Tag Archives: King Abdullah II


BLOG 525

July 11, 2021


Each week Robert L. Wise, Ph.D., explores the Middle Eastern situation, ranging from Egypt through Jordan, Syria, Lebanon, Israel and the surrounding area. Wise first traveled to Israel and the neighboring countries in 1968. Two of his sons taught in Jordan and Lebanon universities. Wise presents an objective view of the behind the scenes situation in these countries.


I first visited Jordan in 1968. The country was struggling and many conditions were the same as they had been in 1200 A.D., but the people were warm and friendly. Little did I know that two of my sons would someday teach at the University of Aman and I would have a Jordanian daughter-in-law. Consequently, I have had a concern and interest in the Hashemite Kingdom during all of these following decades. During this period, Yashar Arafat attempted to move the Palestinians into Jordan while he had visions of taking over the country. It took the Jordanian Army to finally drive the Palestinians out. Native Jordanians have remained a proud people.  However, lately there have been a number of struggles.

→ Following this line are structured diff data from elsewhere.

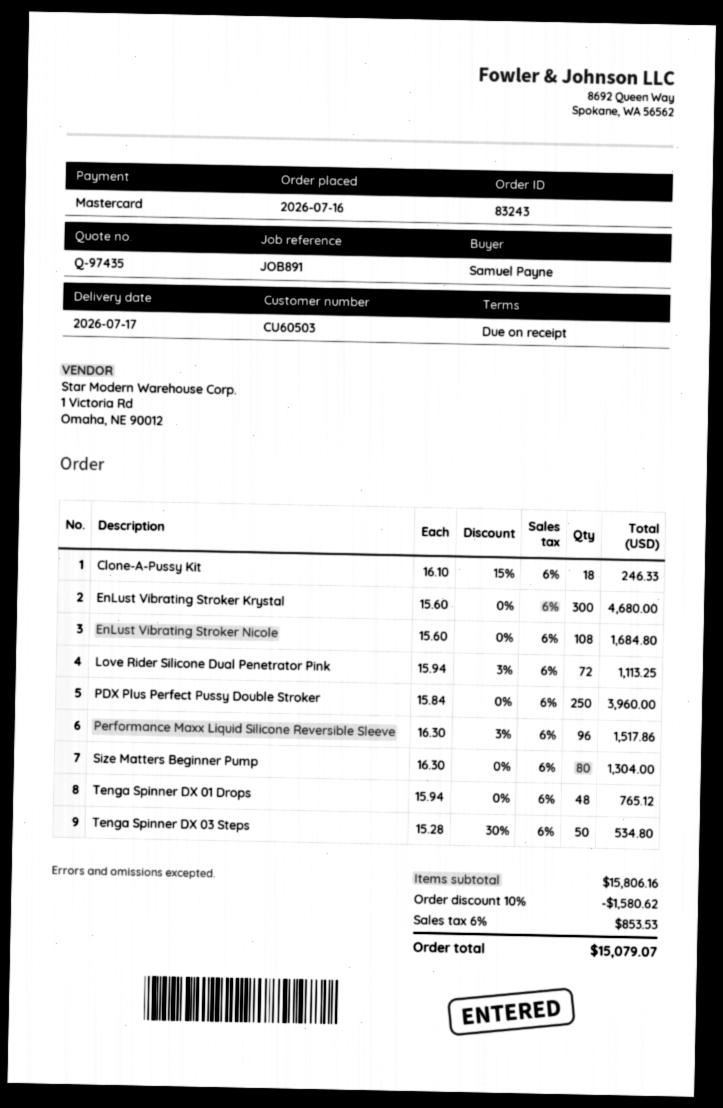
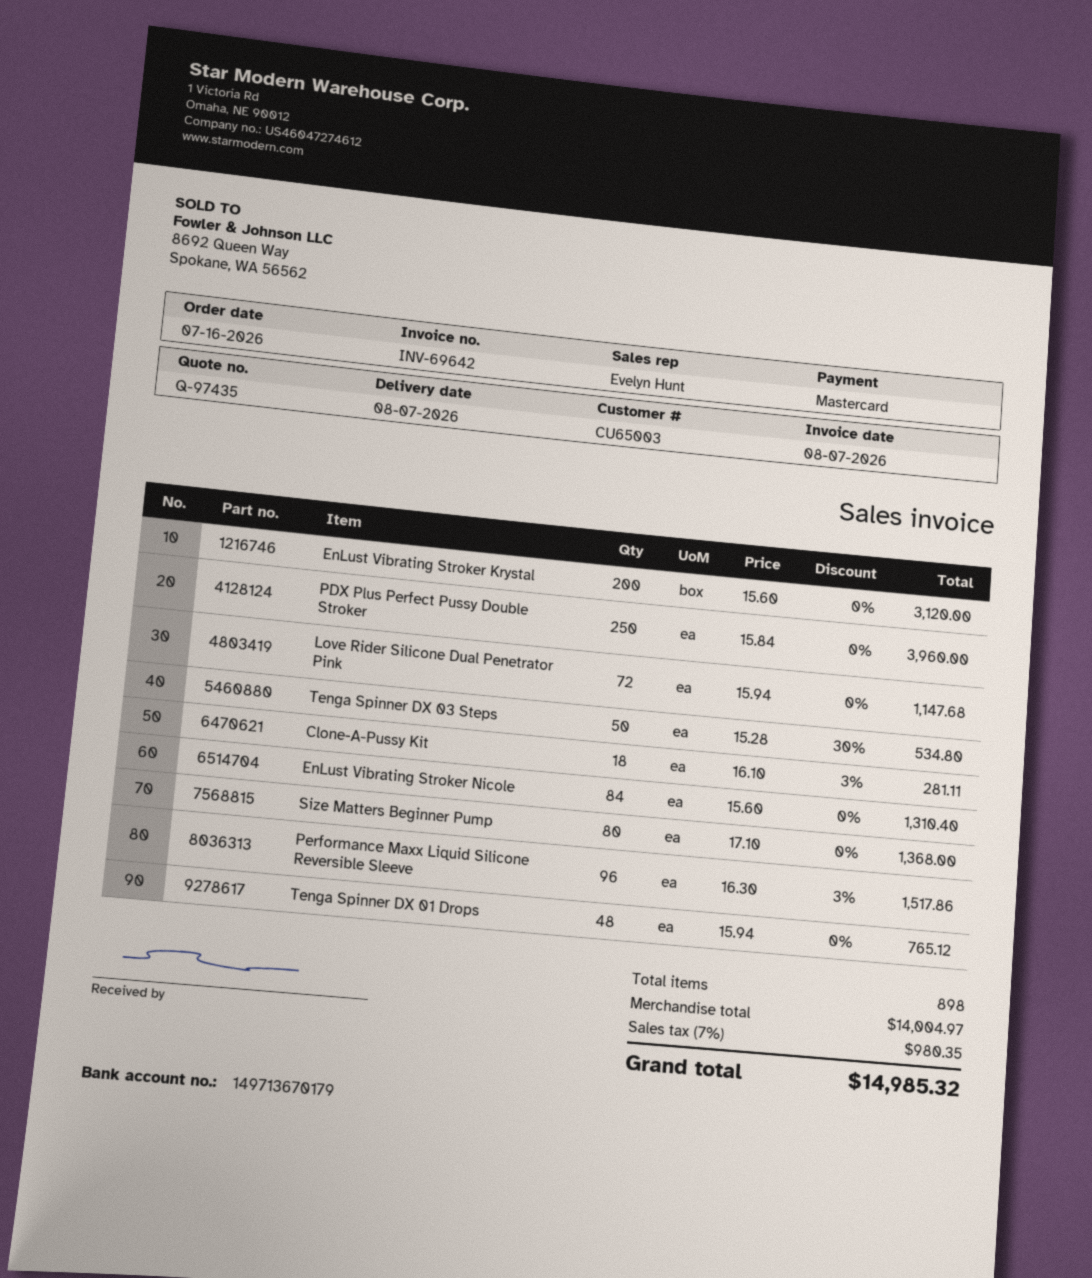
delivery date: 2026-07-17 -> 2026-08-07
customer number: CU60503 -> CU65003
Clone-A-Pussy Kit: 18 x 16.10 - 15% = 246.33 -> 18 x 16.10 - 3% = 281.11
EnLust Vibrating Stroker Krystal: 300 x 15.60 = 4680.00 -> 200 x 15.60 = 3120.00
EnLust Vibrating Stroker Nicole: 108 x 15.60 = 1684.80 -> 84 x 15.60 = 1310.40
Love Rider Silicone Dual Penetrator Pink: 72 x 15.94 - 3% = 1113.25 -> 72 x 15.94 = 1147.68
Size Matters Beginner Pump: 80 x 16.30 = 1304.00 -> 80 x 17.10 = 1368.00
subtotal: 15806.16 -> 14004.97
discount: 10% = 1580.62 -> none
tax: 6% = 853.53 -> 7% = 980.35
total: 15079.07 -> 14985.32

This past week both Israel and the United States made major gestures to Jordan and its ruler King Abdullah II, a sign that they share serious concerns over the kingdom’s stability. On Tuesday, the US administration announced that  King Abdullah will travel to the US later this month and will be the first Middle East leader to visit the Biden White House.

White House Press Secretary Jen Psaki stressed Jordan’s role as “a key security partner and ally of the United States,” and said the visit would “showcase Jordan’s leadership role in promoting peace and stability in the region.”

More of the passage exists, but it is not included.